Aim of the task:
No line before the one containing "HERMES 26S SHIRT" is to be output; retype exactly that line and all lines that follow it to the end of the records.

[Before-and-after change data]
╔══
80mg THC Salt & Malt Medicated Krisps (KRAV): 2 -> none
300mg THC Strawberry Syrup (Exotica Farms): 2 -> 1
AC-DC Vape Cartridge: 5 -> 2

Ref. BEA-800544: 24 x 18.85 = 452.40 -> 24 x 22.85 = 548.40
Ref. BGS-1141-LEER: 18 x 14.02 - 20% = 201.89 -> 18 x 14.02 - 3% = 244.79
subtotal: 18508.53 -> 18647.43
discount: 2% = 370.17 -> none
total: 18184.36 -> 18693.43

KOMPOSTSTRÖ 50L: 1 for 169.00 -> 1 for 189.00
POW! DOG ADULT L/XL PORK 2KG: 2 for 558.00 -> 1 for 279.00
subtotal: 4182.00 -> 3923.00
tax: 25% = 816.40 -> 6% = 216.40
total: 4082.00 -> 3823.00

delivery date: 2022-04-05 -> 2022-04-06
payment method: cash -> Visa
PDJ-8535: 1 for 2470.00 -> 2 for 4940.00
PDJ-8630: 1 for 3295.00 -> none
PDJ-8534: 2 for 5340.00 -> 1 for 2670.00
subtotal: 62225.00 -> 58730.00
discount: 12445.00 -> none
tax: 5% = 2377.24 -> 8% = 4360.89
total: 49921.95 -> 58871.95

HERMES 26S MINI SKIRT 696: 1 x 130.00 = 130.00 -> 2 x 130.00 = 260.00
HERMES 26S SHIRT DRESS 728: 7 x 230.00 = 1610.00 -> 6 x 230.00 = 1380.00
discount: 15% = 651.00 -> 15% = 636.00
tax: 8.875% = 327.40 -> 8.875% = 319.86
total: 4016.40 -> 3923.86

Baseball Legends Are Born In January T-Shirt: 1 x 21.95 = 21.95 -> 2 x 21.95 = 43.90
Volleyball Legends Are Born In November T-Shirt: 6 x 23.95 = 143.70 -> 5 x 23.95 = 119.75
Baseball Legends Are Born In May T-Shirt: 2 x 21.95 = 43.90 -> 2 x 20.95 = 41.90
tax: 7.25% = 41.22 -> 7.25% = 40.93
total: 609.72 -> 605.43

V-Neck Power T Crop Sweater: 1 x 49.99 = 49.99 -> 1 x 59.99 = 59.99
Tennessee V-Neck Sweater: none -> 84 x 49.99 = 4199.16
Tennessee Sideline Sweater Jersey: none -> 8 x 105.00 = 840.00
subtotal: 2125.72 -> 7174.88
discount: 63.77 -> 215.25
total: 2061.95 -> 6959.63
╚══
Answer to the problem:
HERMES 26S SHIRT DRESS 728: 7 x 230.00 = 1610.00 -> 6 x 230.00 = 1380.00
discount: 15% = 651.00 -> 15% = 636.00
tax: 8.875% = 327.40 -> 8.875% = 319.86
total: 4016.40 -> 3923.86

Baseball Legends Are Born In January T-Shirt: 1 x 21.95 = 21.95 -> 2 x 21.95 = 43.90
Volleyball Legends Are Born In November T-Shirt: 6 x 23.95 = 143.70 -> 5 x 23.95 = 119.75
Baseball Legends Are Born In May T-Shirt: 2 x 21.95 = 43.90 -> 2 x 20.95 = 41.90
tax: 7.25% = 41.22 -> 7.25% = 40.93
total: 609.72 -> 605.43

V-Neck Power T Crop Sweater: 1 x 49.99 = 49.99 -> 1 x 59.99 = 59.99
Tennessee V-Neck Sweater: none -> 84 x 49.99 = 4199.16
Tennessee Sideline Sweater Jersey: none -> 8 x 105.00 = 840.00
subtotal: 2125.72 -> 7174.88
discount: 63.77 -> 215.25
total: 2061.95 -> 6959.63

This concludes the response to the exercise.